Consider the linear program,
$$
\begin{array}{ll}
\text { Maximize } & \mathbf{c}^{\mathrm{T}} \mathbf{x} \\
\text { subject to } & A \mathbf{x} \leq \mathbf{b} \\
\text { and } & \mathbf{x} \geq \mathbf{0}
\end{array}
$$
As illustrated in the simple 2-dimensional picture here, the set of gradients $c$ for which a given extreme point $X$ of the feasible region is an optimal solution seems to be everything "in between" the slopes of the two lines of the boundary which intersect at $X$ (i.e. the two constraints which hold with equality at $X$).

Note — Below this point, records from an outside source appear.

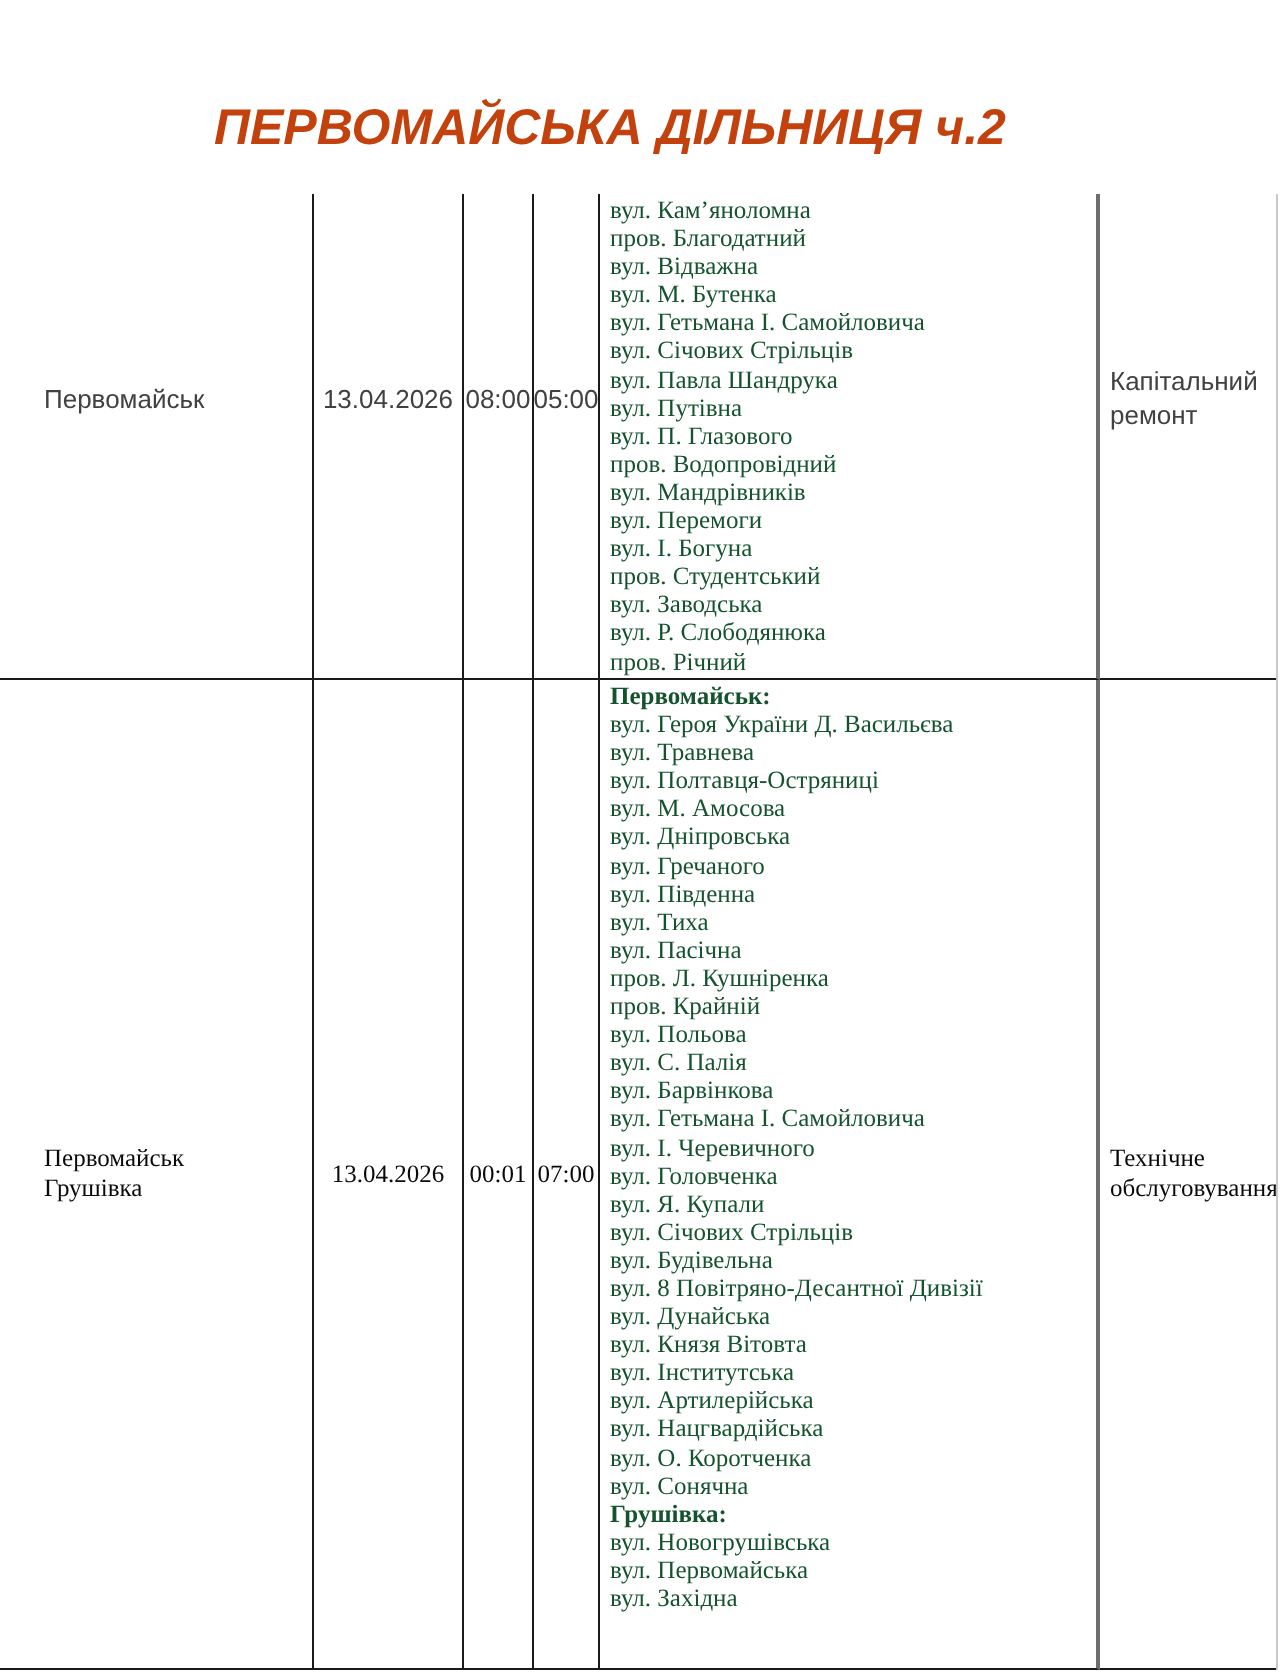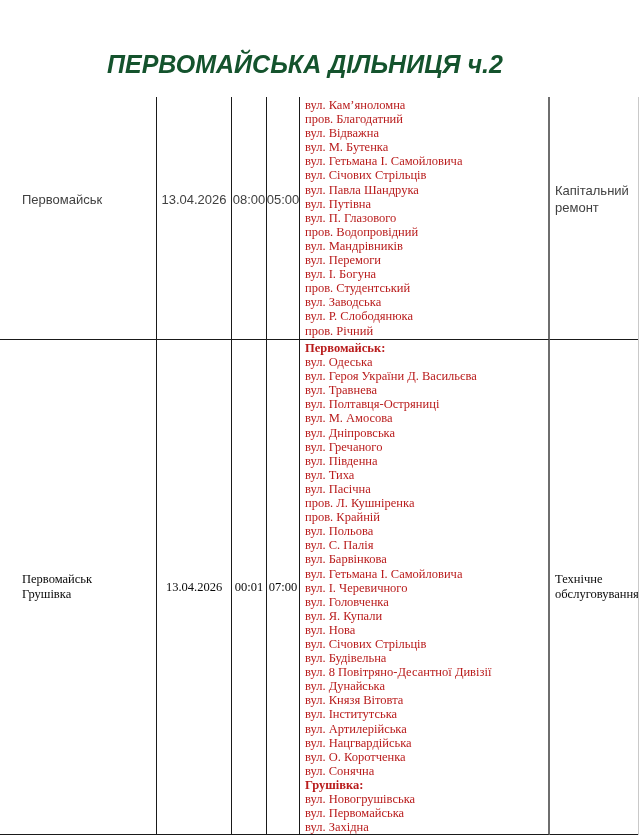--- a/index.html
+++ b/index.html
@@ -11,21 +11,21 @@
     font-family:"Liberation Serif", serif;
   }
   .page-title{
     position:absolute;
     top:50px; left:0; width:610px;
     text-align:center;
     font-family:"Liberation Sans", sans-serif;
     font-style:italic;
     font-weight:bold;
     font-size:25px;
-    color:#14532d;
+    color:#c2410c;
     white-space:nowrap;
   }
   .schedule-table{
     position:absolute;
     top:97px; left:0;
     width:639px; height:738px;
     display:grid;
     grid-template-columns:157px 75px 35px 33px 250px 1fr;
     grid-template-rows:243px 1fr;
     border-right:1px solid #c9c9c9;
@@ -49,21 +49,21 @@
   }
   .serif{
     font-family:"Liberation Serif", serif;
     color:#0a0a0a;
     font-size:12.5px;
     line-height:15px;
   }
   .streets-cell{
     padding:1px 2px 0 5px;
     font-family:"Liberation Serif", serif;
-    color:#b91c1c;
+    color:#14532d;
     font-size:12.5px;
     line-height:14.1px;
   }
   .streets-cell .hdr{ font-weight:bold; }
   .work-type{ padding-left:5px; padding-right:1px; }
 </style>
 </head>
 <body>
 
 <div class="page-title">ПЕРВОМАЙСЬКА ДІЛЬНИЦЯ ч.2</div>
@@ -113,40 +113,38 @@
     <div>13.04.2026</div>
   </div>
   <div class="cell flexc h-center serif">
     <div>00:01</div>
   </div>
   <div class="cell flexc h-center serif">
     <div>07:00</div>
   </div>
   <div class="cell streets-cell">
       <div class="line hdr">Первомайськ:</div>
-      <div class="line">вул. Одеська</div>
       <div class="line">вул. Героя України Д. Васильєва</div>
       <div class="line">вул. Травнева</div>
       <div class="line">вул. Полтавця-Остряниці</div>
       <div class="line">вул. М. Амосова</div>
       <div class="line">вул. Дніпровська</div>
       <div class="line">вул. Гречаного</div>
       <div class="line">вул. Південна</div>
       <div class="line">вул. Тиха</div>
       <div class="line">вул. Пасічна</div>
       <div class="line">пров. Л. Кушніренка</div>
       <div class="line">пров. Крайній</div>
       <div class="line">вул. Польова</div>
       <div class="line">вул. С. Палія</div>
       <div class="line">вул. Барвінкова</div>
       <div class="line">вул. Гетьмана І. Самойловича</div>
       <div class="line">вул. І. Черевичного</div>
       <div class="line">вул. Головченка</div>
       <div class="line">вул. Я. Купали</div>
-      <div class="line">вул. Нова</div>
       <div class="line">вул. Січових Стрільців</div>
       <div class="line">вул. Будівельна</div>
       <div class="line">вул. 8 Повітряно-Десантної Дивізії</div>
       <div class="line">вул. Дунайська</div>
       <div class="line">вул. Князя Вітовта</div>
       <div class="line">вул. Інститутська</div>
       <div class="line">вул. Артилерійська</div>
       <div class="line">вул. Нацгвардійська</div>
       <div class="line">вул. О. Коротченка</div>
       <div class="line">вул. Сонячна</div>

Extending the same logic, it is my understanding that for a general $n$-dimensional linear program, the set of gradients of the linear objective function $c$ for which a given extreme point $X$ of the feasible region is a solution, is the convex hull of the gradients $A$ of all the hyperplanes representing the constraints which hold with equality at $X$. Is this correct? Even if yes, we would need to do some kind of normalization of the gradients (say, normalize the coefficient of one of the variables to 1) to be able to take convex combinations. If we do that by normalizing the coefficient of one of the variables to 1, what do we do for constraints which do not contain that variable?
Best Answer
If $X$ is an extreme point of the feasible region, necessary and sufficient for $X$ to be an optimal solution is that there does not exist any vector $\bf v$ with ${\bf a}^T {\bf v} \le 0$ for all gradients $\bf a$ of constraints which are equalities at $X$ and ${\bf c}^T {\bf v} > 0$.
Obviously there can't be such a $\bf v$ if $\bf c$ is a linear combination with nonnegative coefficients of those gradients $\bf a$, i.e. is a conical combination of those gradients. Conversely, if $\bf c$ is not a conical combination of those gradients, such a $\bf v$ exists by the Separation Theorem.